# [TASK PROMPT]
Your answer should be every line of the records that contains the word "baseline", copied as it stands.

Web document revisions
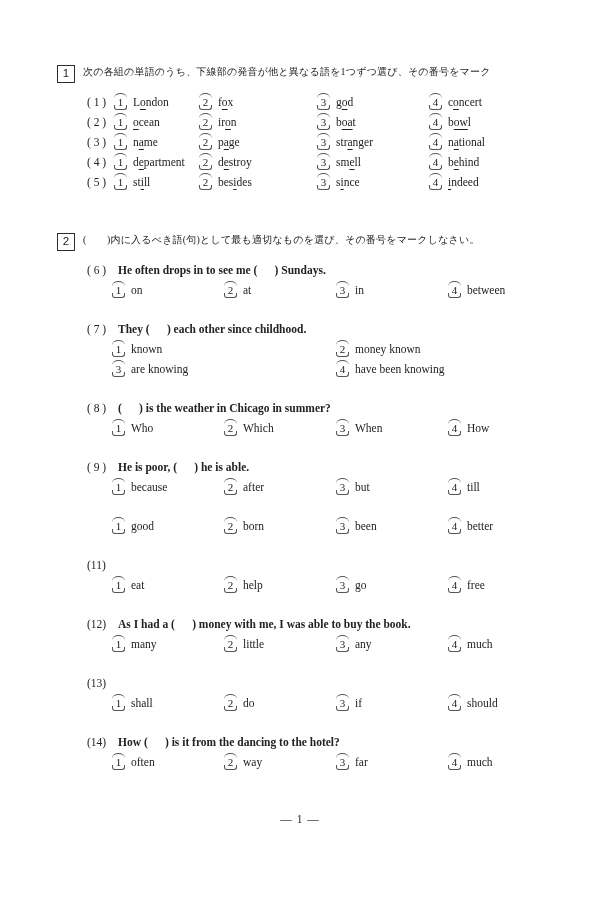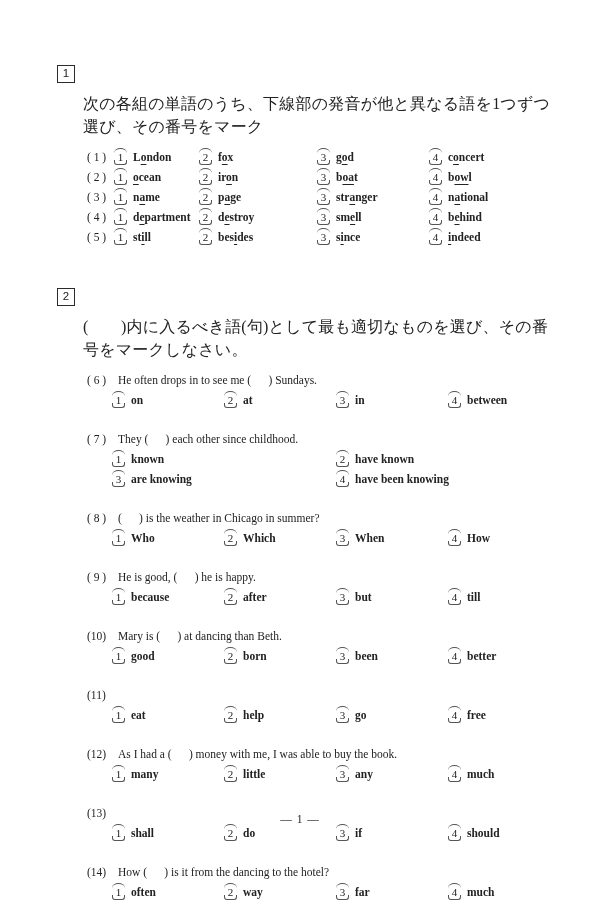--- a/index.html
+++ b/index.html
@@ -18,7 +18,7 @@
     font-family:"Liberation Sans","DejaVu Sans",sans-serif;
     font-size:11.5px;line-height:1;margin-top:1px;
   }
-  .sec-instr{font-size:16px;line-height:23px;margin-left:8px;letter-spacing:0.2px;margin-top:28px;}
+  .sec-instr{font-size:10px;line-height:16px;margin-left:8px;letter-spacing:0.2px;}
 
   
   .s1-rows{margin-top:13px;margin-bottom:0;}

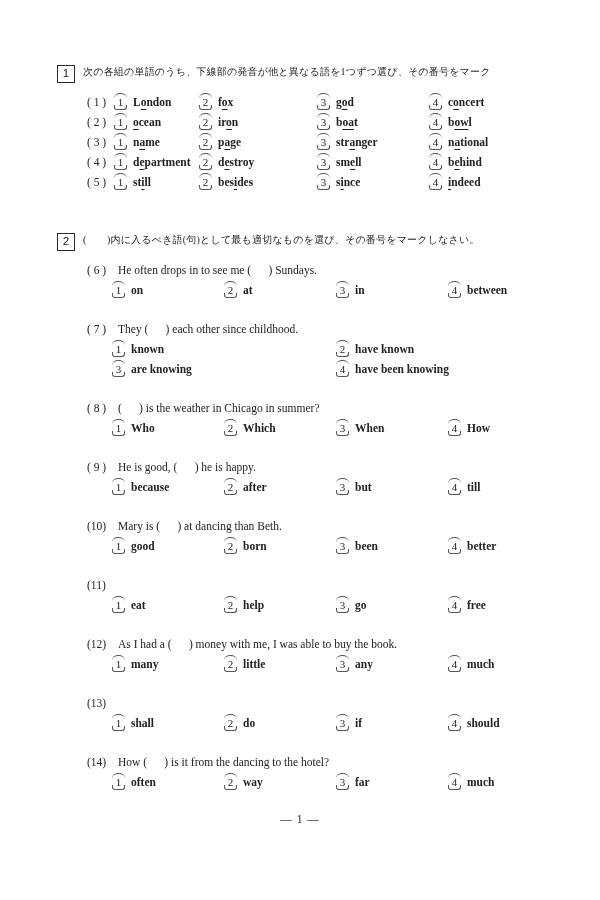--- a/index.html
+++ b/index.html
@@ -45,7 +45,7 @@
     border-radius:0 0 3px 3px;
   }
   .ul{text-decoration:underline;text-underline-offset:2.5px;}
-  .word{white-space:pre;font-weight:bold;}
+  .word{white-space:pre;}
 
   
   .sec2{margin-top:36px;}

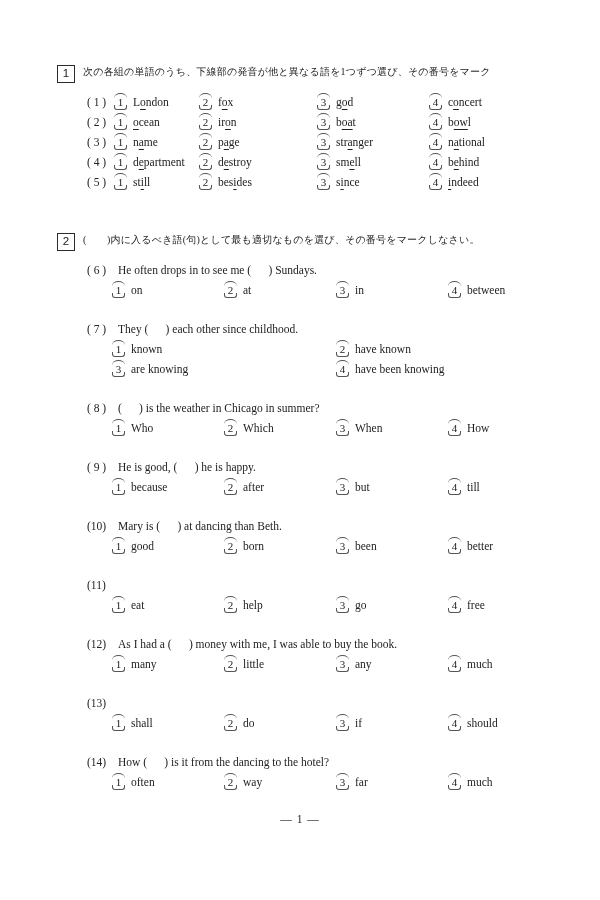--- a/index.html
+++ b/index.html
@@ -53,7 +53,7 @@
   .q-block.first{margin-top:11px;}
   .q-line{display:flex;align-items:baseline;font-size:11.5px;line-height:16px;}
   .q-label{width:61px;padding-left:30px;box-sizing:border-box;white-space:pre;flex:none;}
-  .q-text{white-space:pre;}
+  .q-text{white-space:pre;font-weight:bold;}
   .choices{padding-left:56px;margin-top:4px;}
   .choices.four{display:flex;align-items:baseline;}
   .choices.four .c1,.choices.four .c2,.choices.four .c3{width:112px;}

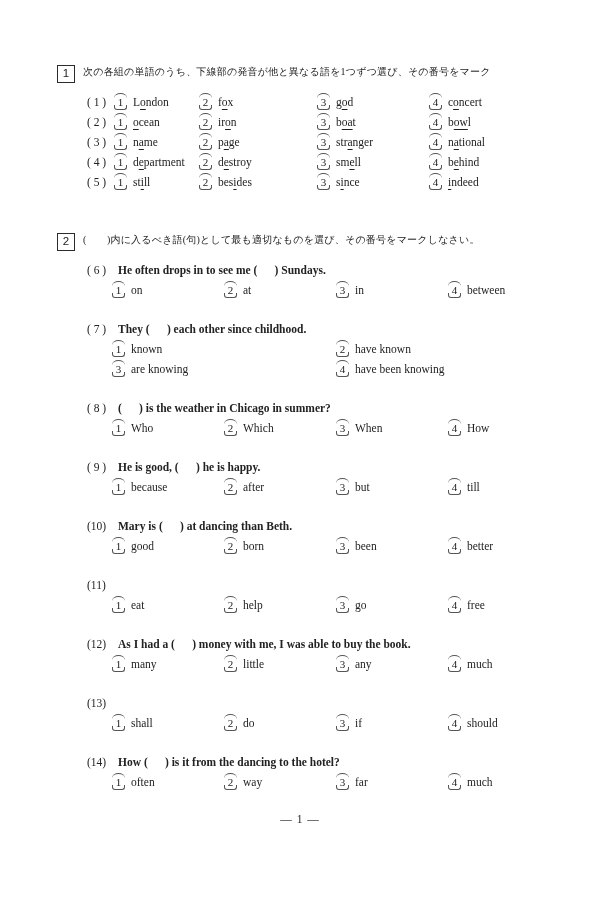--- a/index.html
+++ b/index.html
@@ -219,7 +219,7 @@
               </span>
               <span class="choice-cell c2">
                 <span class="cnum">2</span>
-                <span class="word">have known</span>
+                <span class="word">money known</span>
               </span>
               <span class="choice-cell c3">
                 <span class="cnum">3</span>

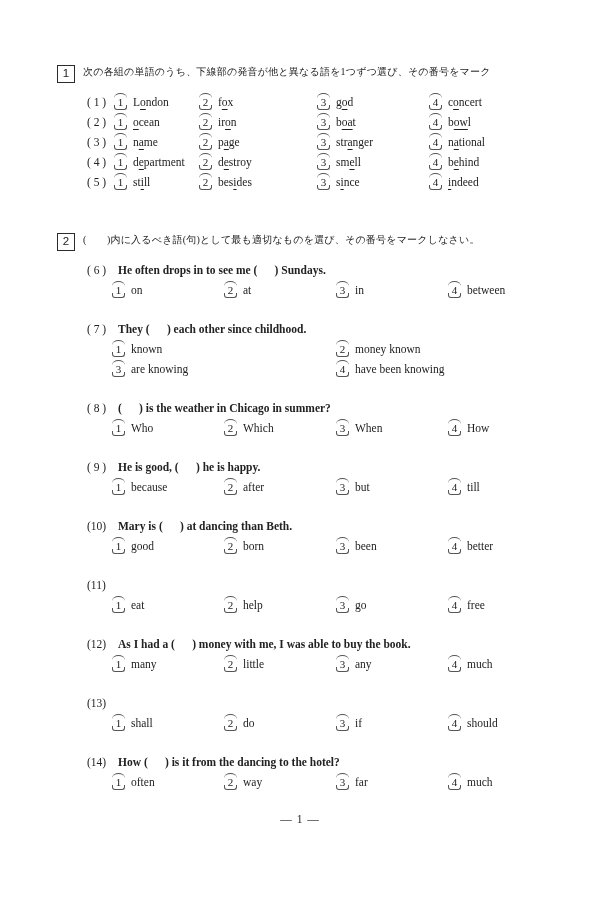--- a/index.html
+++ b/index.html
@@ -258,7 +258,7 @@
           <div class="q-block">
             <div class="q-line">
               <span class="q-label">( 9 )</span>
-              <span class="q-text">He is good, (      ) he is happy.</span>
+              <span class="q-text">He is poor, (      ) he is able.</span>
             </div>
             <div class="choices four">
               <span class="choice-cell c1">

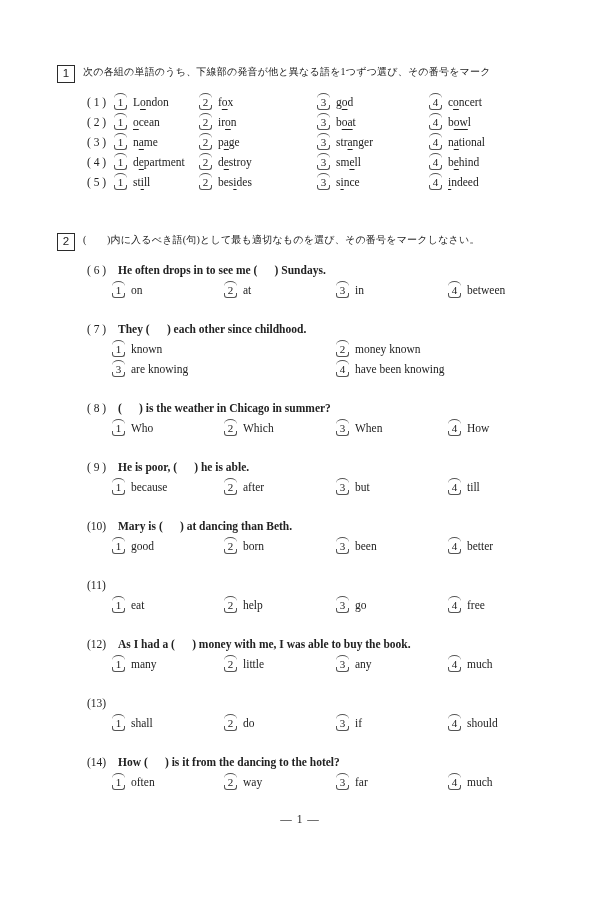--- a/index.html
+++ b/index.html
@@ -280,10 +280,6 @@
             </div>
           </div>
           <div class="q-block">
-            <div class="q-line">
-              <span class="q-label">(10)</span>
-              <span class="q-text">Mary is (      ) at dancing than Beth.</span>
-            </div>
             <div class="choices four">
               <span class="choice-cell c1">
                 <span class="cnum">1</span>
==
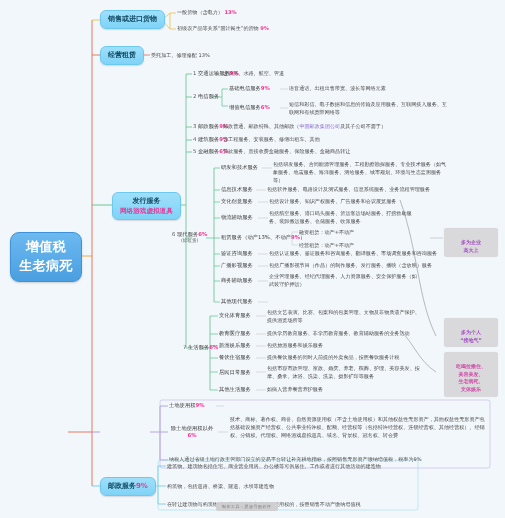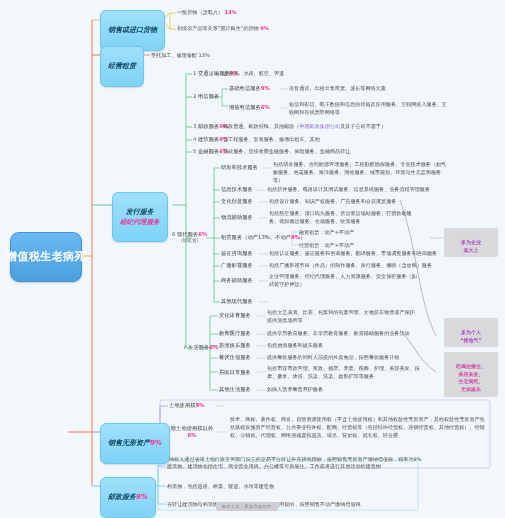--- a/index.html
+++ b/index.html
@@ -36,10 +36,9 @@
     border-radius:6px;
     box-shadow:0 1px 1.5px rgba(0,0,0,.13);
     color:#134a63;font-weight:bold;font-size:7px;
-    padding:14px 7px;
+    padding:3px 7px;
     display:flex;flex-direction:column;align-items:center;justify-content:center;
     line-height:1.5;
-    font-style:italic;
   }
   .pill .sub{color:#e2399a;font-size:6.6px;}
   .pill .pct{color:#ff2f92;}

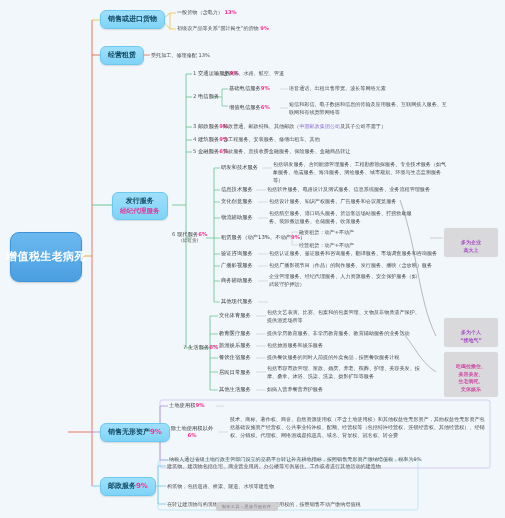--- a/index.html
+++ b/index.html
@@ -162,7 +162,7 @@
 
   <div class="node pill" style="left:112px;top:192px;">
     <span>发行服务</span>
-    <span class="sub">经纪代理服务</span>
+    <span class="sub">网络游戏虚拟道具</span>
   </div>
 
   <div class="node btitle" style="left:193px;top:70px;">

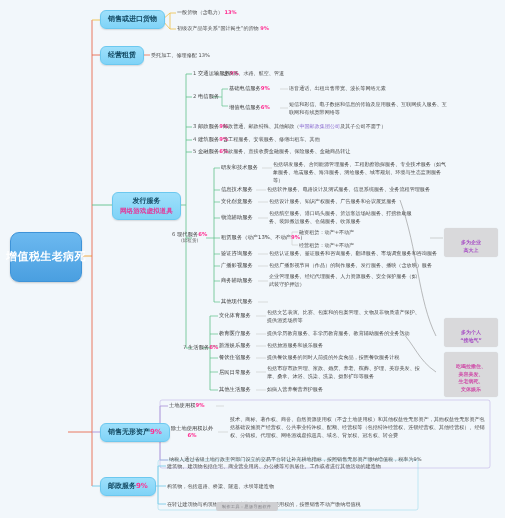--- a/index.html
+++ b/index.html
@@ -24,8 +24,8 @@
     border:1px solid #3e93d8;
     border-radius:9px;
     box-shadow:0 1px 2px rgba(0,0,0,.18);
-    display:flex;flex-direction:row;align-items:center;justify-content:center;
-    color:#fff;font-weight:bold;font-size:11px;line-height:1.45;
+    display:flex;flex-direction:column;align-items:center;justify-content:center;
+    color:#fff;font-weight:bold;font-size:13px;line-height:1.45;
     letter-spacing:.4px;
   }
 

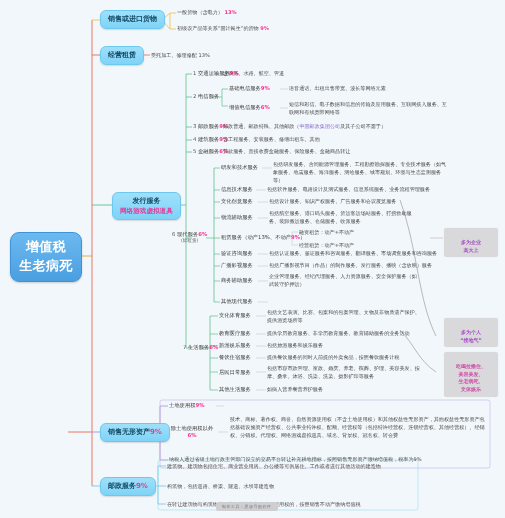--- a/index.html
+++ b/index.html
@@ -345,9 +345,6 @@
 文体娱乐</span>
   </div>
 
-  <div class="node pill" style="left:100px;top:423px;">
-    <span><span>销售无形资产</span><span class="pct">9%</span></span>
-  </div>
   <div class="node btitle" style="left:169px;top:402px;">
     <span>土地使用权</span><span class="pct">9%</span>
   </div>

# [SOLUTION FOR THIS EXERCISE]
   .q-line{display:flex;align-items:baseline;font-size:11.5px;line-height:16px;}
   .choices.four{display:flex;align-items:baseline;}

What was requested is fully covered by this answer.